[Stored entries]
=== Begin Enclosure ===

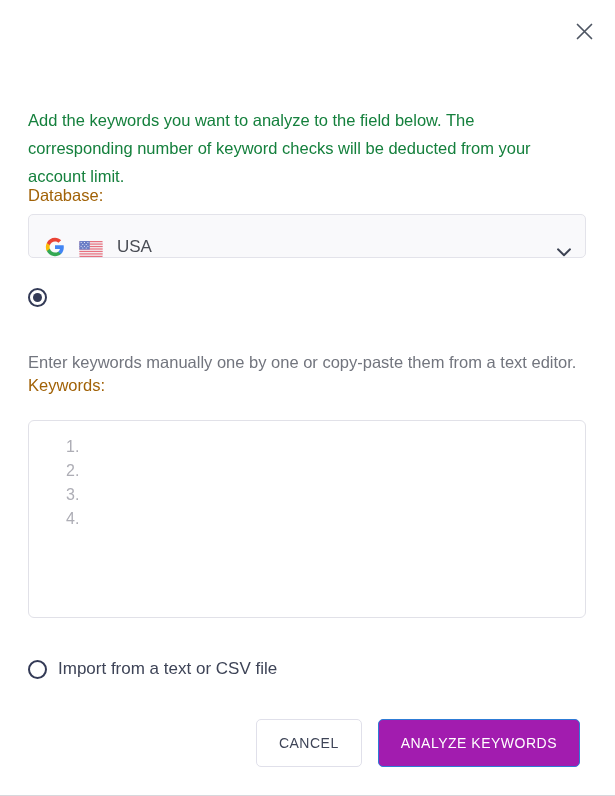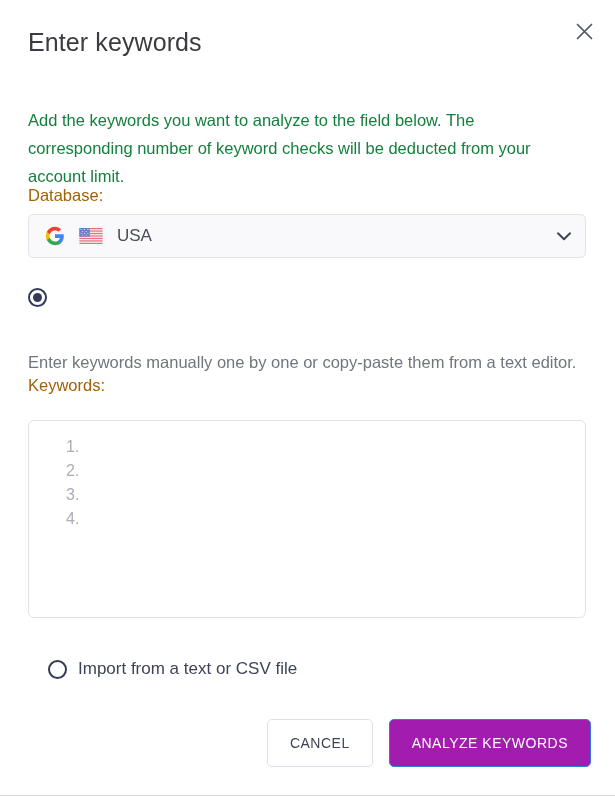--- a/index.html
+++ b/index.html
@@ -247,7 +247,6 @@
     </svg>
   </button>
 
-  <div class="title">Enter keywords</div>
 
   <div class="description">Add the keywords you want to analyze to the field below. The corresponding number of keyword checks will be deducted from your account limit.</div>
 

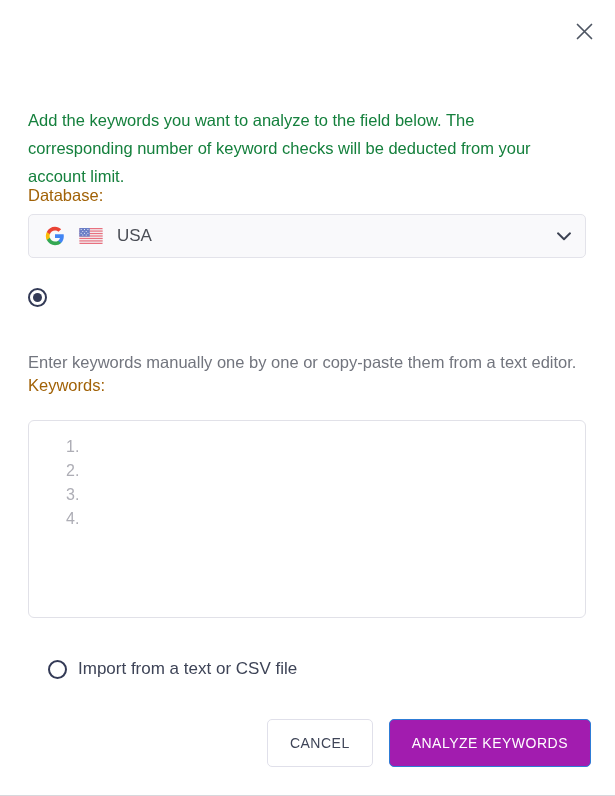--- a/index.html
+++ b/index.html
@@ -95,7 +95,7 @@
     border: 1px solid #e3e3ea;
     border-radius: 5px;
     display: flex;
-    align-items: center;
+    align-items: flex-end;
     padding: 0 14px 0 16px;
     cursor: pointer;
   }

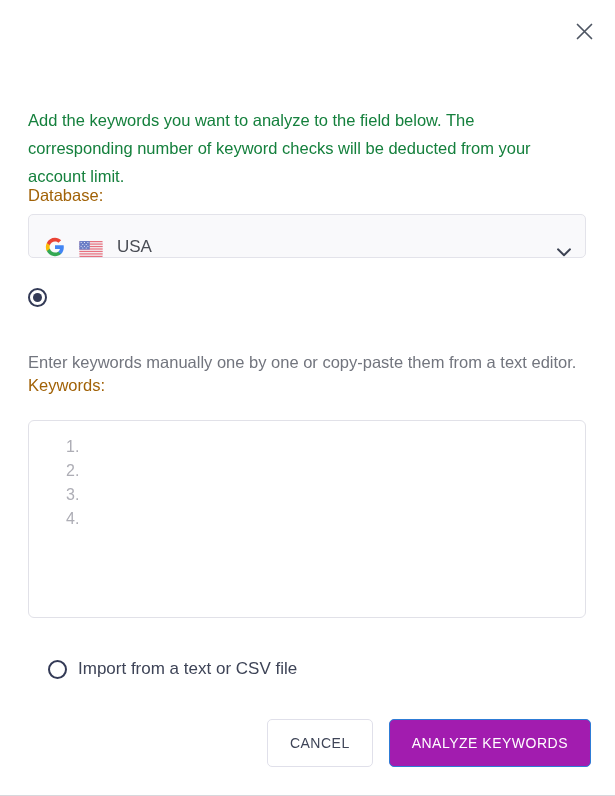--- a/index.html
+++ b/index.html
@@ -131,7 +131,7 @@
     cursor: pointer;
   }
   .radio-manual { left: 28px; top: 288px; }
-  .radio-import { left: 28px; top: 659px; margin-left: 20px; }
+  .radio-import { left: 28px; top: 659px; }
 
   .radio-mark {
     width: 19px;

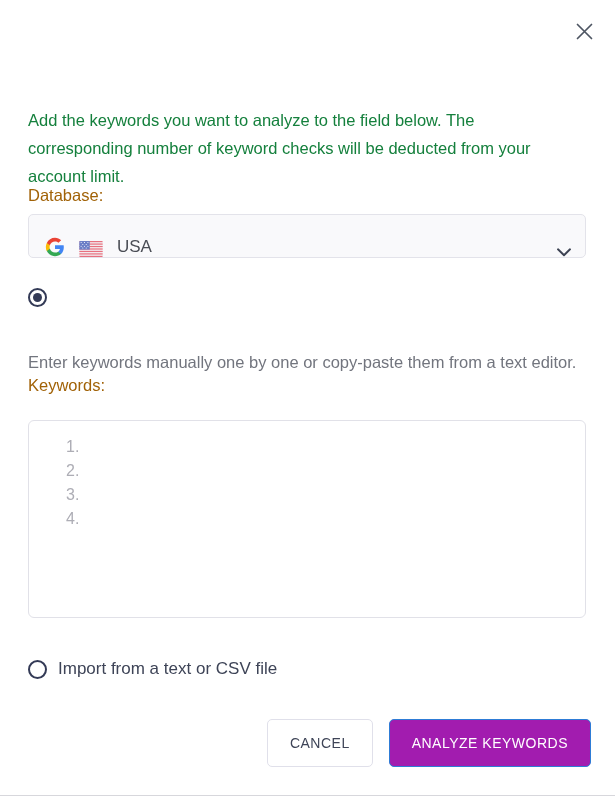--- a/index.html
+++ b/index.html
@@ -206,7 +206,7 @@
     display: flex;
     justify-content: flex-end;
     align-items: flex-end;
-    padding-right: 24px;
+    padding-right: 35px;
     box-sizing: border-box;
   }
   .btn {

=== End Enclosure ===

[ACTIVITY] Could you output every record above exactly as it appears, without the pictures?

[RESULT OF THE TASK]
--- a/index.html
+++ b/index.html
@@ -247,7 +247,6 @@
     </svg>
   </button>
 
-  <div class="title">Enter keywords</div>
 
   <div class="description">Add the keywords you want to analyze to the field below. The corresponding number of keyword checks will be deducted from your account limit.</div>
 

--- a/index.html
+++ b/index.html
@@ -95,7 +95,7 @@
     border: 1px solid #e3e3ea;
     border-radius: 5px;
     display: flex;
-    align-items: center;
+    align-items: flex-end;
     padding: 0 14px 0 16px;
     cursor: pointer;
   }

--- a/index.html
+++ b/index.html
@@ -131,7 +131,7 @@
     cursor: pointer;
   }
   .radio-manual { left: 28px; top: 288px; }
-  .radio-import { left: 28px; top: 659px; margin-left: 20px; }
+  .radio-import { left: 28px; top: 659px; }
 
   .radio-mark {
     width: 19px;

--- a/index.html
+++ b/index.html
@@ -206,7 +206,7 @@
     display: flex;
     justify-content: flex-end;
     align-items: flex-end;
-    padding-right: 24px;
+    padding-right: 35px;
     box-sizing: border-box;
   }
   .btn {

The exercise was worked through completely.